### PROMPT
Only the lines from the start of the entries through the line with "tax: 21% = 980.19 -> 21% = 880.15" should be returned, each exactly as it stands, and no pictures.

### PROVIDED DATA
━━━━━━━━━━

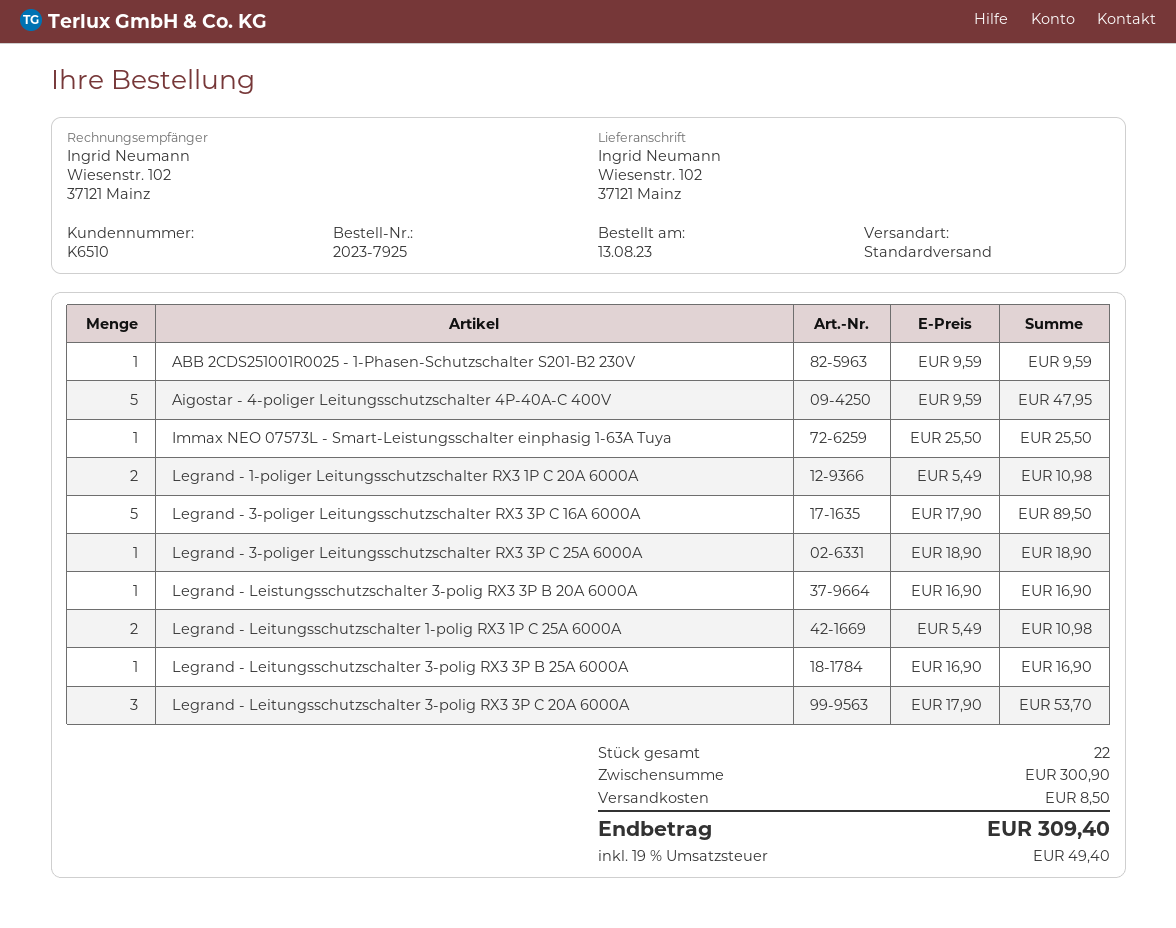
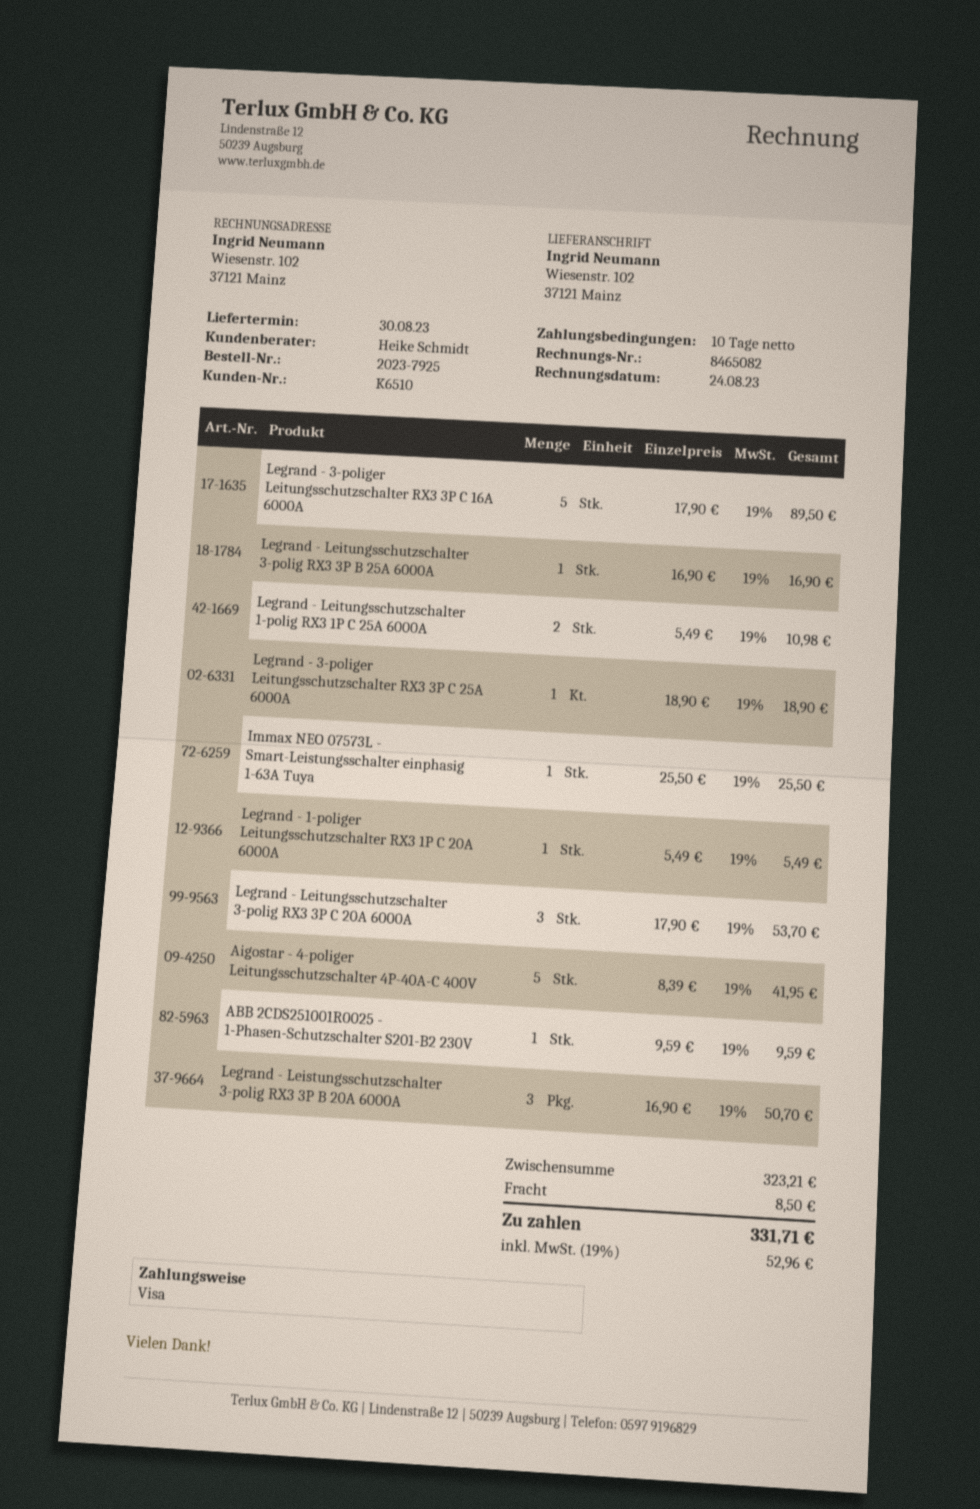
Aigostar - 4-poliger Leitungsschutzschalter 4P-40A-C 400V: 5 x 9.59 = 47.95 -> 5 x 8.39 = 41.95
Legrand - 1-poliger Leitungsschutzschalter RX3 1P C 20A 6000A: 2 x 5.49 = 10.98 -> 1 x 5.49 = 5.49
Legrand - Leistungsschutzschalter 3-polig RX3 3P B 20A 6000A: 1 x 16.90 = 16.90 -> 3 x 16.90 = 50.70
subtotal: 300.90 -> 323.21
tax: 19% = 49.40 -> 19% = 52.96
total: 309.40 -> 331.71

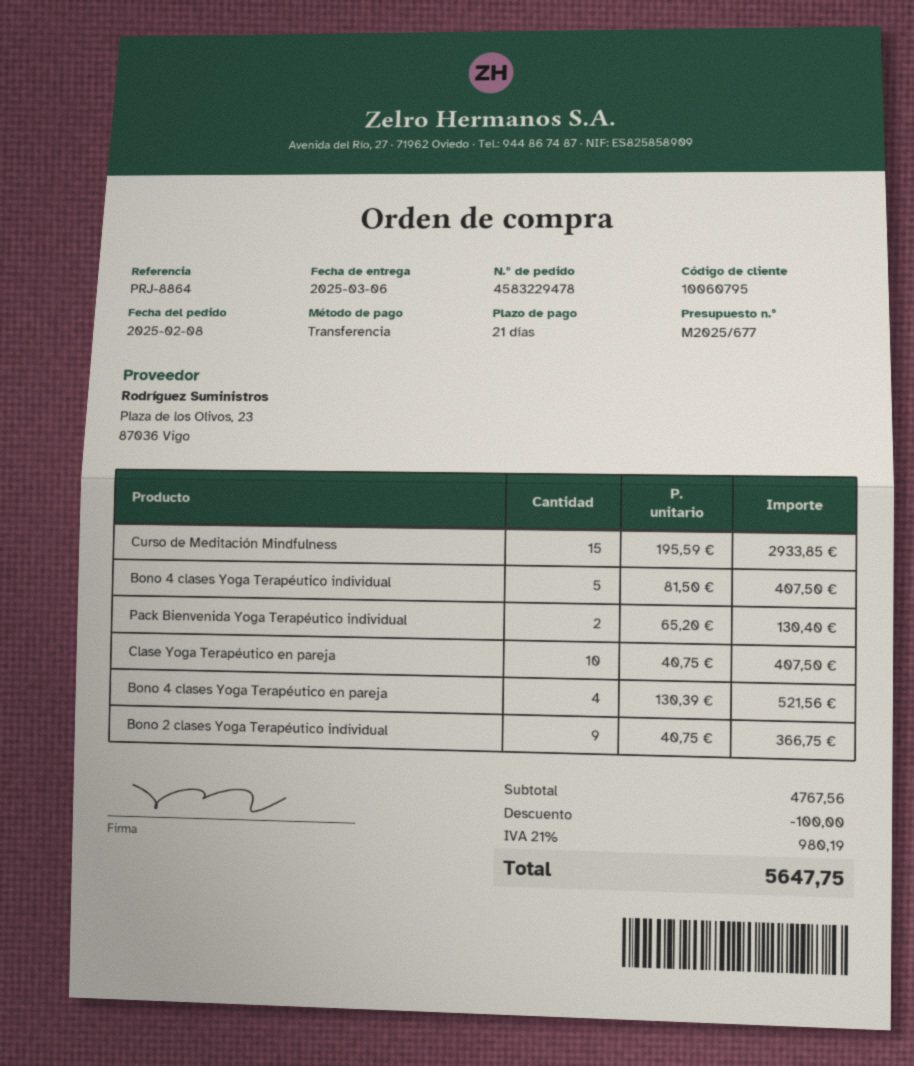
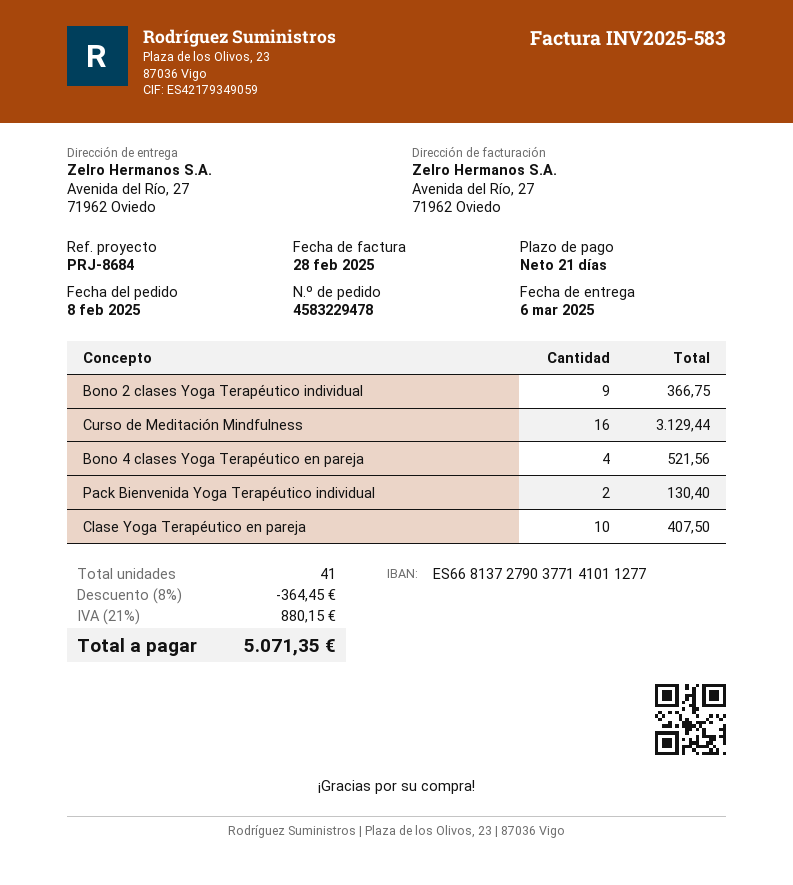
reference: PRJ-8864 -> PRJ-8684
Curso de Meditación Mindfulness: 15 for 2933.85 -> 16 for 3129.44
Bono 4 clases Yoga Terapéutico individual: 5 for 407.50 -> none
discount: 100.00 -> 364.45
tax: 21% = 980.19 -> 21% = 880.15
total: 5647.75 -> 5071.35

━━━━━━━━━━

### ANSWER BOX
Aigostar - 4-poliger Leitungsschutzschalter 4P-40A-C 400V: 5 x 9.59 = 47.95 -> 5 x 8.39 = 41.95
Legrand - 1-poliger Leitungsschutzschalter RX3 1P C 20A 6000A: 2 x 5.49 = 10.98 -> 1 x 5.49 = 5.49
Legrand - Leistungsschutzschalter 3-polig RX3 3P B 20A 6000A: 1 x 16.90 = 16.90 -> 3 x 16.90 = 50.70
subtotal: 300.90 -> 323.21
tax: 19% = 49.40 -> 19% = 52.96
total: 309.40 -> 331.71

reference: PRJ-8864 -> PRJ-8684
Curso de Meditación Mindfulness: 15 for 2933.85 -> 16 for 3129.44
Bono 4 clases Yoga Terapéutico individual: 5 for 407.50 -> none
discount: 100.00 -> 364.45
tax: 21% = 980.19 -> 21% = 880.15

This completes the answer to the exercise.